[Supplied records — start]

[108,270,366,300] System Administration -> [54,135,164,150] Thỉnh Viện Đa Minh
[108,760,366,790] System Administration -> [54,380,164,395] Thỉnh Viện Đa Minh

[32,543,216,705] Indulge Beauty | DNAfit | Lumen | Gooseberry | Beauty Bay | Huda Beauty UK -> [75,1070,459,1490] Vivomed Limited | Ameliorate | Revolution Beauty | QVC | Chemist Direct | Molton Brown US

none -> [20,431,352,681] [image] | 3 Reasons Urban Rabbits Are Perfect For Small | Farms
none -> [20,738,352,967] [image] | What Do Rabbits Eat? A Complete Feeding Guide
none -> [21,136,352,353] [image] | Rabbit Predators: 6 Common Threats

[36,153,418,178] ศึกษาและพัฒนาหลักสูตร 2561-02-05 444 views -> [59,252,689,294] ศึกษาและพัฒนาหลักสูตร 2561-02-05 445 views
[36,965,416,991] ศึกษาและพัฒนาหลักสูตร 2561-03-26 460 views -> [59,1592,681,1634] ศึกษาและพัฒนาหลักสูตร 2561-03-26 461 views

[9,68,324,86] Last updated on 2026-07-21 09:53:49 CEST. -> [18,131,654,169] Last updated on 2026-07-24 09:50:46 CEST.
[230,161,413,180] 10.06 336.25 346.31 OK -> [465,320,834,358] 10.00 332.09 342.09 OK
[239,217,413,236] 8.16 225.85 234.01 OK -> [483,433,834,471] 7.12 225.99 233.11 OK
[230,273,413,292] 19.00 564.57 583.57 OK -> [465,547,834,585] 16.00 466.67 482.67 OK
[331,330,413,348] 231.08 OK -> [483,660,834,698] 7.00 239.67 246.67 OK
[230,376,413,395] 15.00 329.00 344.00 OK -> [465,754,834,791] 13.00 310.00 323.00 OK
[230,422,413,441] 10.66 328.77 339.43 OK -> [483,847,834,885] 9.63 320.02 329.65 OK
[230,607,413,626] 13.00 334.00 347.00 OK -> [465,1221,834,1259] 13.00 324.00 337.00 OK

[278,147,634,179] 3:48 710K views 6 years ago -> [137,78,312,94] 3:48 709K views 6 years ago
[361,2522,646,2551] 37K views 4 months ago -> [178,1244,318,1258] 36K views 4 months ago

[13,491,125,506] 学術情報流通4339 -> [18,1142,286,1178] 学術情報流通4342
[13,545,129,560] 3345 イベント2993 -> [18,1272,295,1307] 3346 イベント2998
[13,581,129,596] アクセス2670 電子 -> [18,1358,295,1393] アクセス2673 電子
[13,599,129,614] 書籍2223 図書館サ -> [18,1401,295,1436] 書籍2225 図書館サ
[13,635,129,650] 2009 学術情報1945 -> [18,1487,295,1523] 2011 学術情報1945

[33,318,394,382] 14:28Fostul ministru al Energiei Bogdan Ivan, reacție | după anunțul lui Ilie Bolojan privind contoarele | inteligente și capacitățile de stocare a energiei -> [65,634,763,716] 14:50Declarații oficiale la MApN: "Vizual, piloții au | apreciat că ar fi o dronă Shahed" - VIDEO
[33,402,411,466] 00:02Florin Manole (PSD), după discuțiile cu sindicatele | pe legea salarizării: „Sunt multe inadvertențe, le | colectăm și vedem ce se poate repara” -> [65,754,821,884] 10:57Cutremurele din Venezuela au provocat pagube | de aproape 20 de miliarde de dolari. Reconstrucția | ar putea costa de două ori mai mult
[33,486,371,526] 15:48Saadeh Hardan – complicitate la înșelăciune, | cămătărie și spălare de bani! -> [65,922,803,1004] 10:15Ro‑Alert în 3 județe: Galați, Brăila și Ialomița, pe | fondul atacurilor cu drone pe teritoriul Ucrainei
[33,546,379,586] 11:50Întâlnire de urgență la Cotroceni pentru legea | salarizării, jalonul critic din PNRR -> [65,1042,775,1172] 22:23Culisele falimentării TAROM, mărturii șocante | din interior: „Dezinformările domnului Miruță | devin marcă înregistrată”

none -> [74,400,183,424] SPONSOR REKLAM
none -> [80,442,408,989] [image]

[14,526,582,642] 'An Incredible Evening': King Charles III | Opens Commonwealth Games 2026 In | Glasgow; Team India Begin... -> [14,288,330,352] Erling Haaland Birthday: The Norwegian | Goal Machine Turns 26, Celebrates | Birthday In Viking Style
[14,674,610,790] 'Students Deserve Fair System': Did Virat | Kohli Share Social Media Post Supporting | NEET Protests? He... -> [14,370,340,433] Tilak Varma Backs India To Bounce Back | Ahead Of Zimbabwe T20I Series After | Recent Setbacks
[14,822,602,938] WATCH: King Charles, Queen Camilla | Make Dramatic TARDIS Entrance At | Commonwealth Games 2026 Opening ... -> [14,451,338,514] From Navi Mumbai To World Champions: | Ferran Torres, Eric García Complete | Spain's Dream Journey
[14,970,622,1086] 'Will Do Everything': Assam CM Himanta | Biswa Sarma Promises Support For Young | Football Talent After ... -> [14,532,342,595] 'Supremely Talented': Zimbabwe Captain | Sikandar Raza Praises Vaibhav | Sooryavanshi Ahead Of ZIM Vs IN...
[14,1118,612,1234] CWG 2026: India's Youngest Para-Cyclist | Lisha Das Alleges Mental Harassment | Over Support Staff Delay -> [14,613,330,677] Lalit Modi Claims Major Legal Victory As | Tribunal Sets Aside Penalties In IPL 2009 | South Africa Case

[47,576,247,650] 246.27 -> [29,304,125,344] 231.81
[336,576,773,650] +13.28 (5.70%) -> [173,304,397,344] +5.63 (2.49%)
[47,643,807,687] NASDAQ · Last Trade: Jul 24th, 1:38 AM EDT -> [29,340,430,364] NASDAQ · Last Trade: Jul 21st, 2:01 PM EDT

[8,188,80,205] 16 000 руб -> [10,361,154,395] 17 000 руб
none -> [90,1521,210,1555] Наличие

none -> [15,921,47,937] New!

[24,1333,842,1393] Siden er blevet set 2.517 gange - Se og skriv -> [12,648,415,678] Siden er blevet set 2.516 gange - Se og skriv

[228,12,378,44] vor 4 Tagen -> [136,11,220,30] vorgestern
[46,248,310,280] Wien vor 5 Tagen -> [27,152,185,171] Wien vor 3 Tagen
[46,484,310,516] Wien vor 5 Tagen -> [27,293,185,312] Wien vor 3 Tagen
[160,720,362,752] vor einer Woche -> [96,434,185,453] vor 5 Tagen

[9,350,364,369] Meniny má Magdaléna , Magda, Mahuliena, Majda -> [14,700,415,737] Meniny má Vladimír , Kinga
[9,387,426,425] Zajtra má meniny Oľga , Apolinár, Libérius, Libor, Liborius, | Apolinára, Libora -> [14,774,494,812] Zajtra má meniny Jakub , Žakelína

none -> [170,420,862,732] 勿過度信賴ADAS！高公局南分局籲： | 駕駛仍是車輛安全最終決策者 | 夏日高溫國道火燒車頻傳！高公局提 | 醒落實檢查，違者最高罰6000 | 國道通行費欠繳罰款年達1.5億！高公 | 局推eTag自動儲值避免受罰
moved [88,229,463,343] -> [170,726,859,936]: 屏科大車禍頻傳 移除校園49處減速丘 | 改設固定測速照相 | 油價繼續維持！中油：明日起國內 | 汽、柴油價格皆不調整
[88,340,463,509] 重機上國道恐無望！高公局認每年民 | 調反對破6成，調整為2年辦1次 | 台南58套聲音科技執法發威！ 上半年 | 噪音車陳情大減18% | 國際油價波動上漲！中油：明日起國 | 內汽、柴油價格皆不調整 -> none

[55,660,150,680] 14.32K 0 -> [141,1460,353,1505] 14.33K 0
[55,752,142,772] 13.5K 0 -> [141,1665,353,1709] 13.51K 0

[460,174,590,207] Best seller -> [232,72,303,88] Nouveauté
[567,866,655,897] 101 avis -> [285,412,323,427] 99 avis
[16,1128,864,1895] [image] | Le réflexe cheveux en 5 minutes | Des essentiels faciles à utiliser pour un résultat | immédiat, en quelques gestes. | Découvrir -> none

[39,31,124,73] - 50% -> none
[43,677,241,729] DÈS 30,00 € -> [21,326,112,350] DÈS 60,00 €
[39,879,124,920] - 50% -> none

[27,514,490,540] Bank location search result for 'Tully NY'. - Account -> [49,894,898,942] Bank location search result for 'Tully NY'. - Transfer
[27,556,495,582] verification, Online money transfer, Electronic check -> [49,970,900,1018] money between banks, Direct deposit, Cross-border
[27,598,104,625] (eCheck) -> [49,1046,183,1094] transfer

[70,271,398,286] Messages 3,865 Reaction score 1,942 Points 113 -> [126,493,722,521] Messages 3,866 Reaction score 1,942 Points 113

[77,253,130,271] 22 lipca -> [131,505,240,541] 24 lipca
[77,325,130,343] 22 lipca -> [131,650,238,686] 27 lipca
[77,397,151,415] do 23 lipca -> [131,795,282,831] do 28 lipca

[Supplied records — finish]

What the task requires:
Above this task is a listing. Restate, word for word and with nothing added, the lines from the one with "[33,546,379,586] 11:50Întâlnire de" through the one with "none -> [74,400,183,424] SPONSOR REKLAM".

Solution for this exercise:
[33,546,379,586] 11:50Întâlnire de urgență la Cotroceni pentru legea | salarizării, jalonul critic din PNRR -> [65,1042,775,1172] 22:23Culisele falimentării TAROM, mărturii șocante | din interior: „Dezinformările domnului Miruță | devin marcă înregistrată”

none -> [74,400,183,424] SPONSOR REKLAM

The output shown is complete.